Provided data =
'''

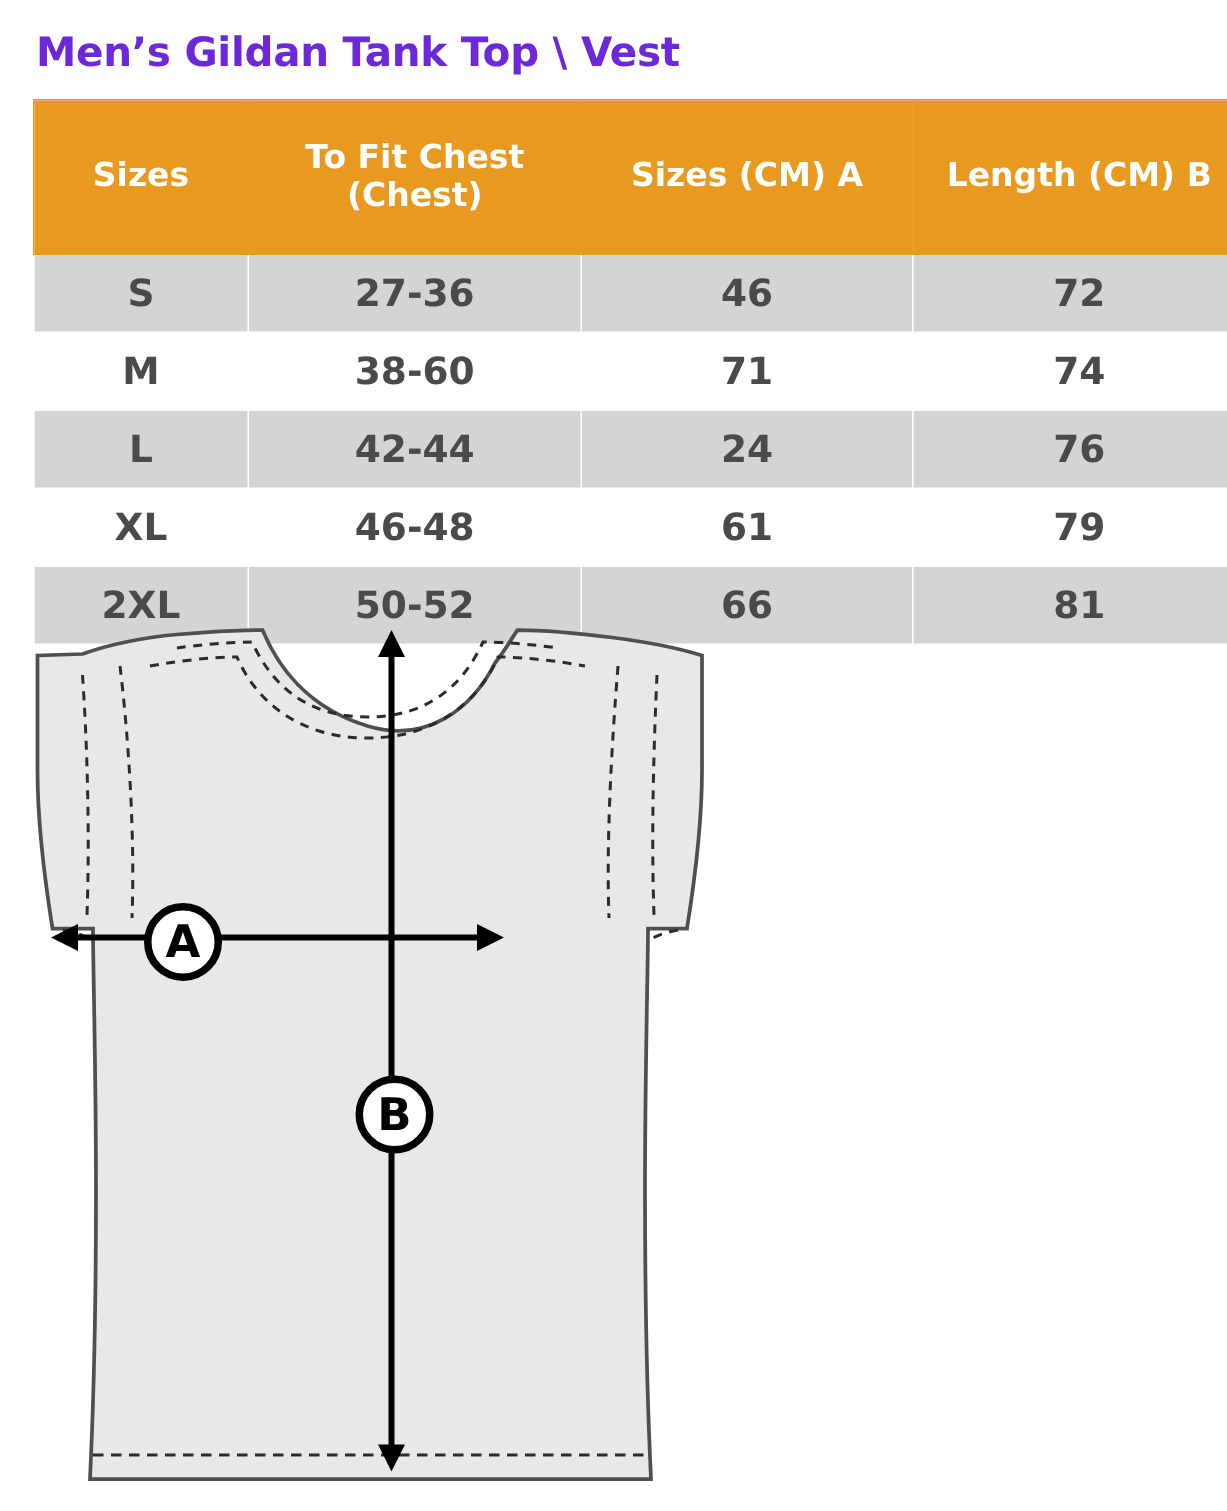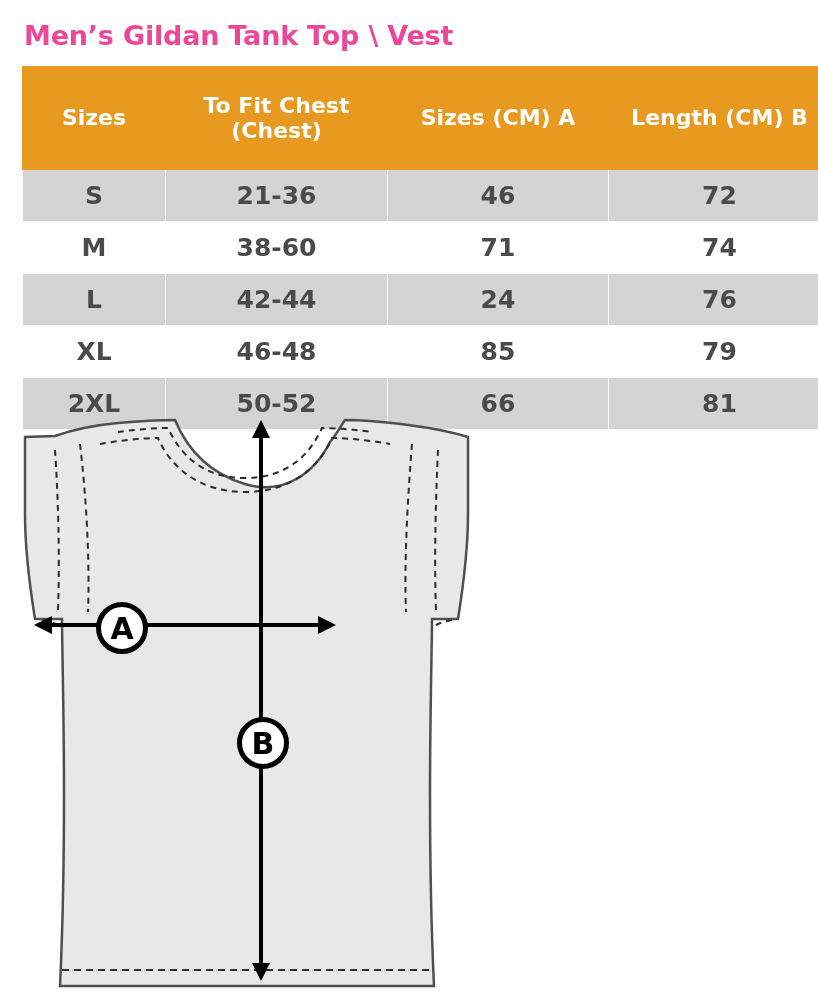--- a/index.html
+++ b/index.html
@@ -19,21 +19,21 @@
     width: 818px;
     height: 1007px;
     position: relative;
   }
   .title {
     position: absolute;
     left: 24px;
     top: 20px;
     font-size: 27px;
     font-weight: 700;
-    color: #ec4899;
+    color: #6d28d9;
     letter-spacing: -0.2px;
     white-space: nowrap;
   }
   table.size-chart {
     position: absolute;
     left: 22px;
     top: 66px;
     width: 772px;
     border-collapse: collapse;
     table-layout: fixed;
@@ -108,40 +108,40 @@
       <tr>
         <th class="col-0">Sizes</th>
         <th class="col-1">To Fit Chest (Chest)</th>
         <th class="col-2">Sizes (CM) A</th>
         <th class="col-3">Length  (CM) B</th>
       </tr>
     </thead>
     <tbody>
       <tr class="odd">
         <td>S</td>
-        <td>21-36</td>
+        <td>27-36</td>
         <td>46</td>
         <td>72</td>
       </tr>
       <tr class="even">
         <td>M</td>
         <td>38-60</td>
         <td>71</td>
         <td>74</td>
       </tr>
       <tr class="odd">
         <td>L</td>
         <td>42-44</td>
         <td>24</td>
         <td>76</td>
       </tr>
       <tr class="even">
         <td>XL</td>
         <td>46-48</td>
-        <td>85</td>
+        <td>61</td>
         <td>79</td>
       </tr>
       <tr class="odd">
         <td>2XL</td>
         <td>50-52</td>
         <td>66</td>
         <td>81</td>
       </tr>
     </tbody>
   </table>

'''

Task directions = Produce an exact transcription of the lines from the one containing "<td>76</td>" through the end of the records, both included, and no other lines.

Solution to the exercise =
         <td>76</td>
       </tr>
       <tr class="even">
         <td>XL</td>
         <td>46-48</td>
-        <td>85</td>
+        <td>61</td>
         <td>79</td>
       </tr>
       <tr class="odd">
         <td>2XL</td>
         <td>50-52</td>
         <td>66</td>
         <td>81</td>
       </tr>
     </tbody>
   </table>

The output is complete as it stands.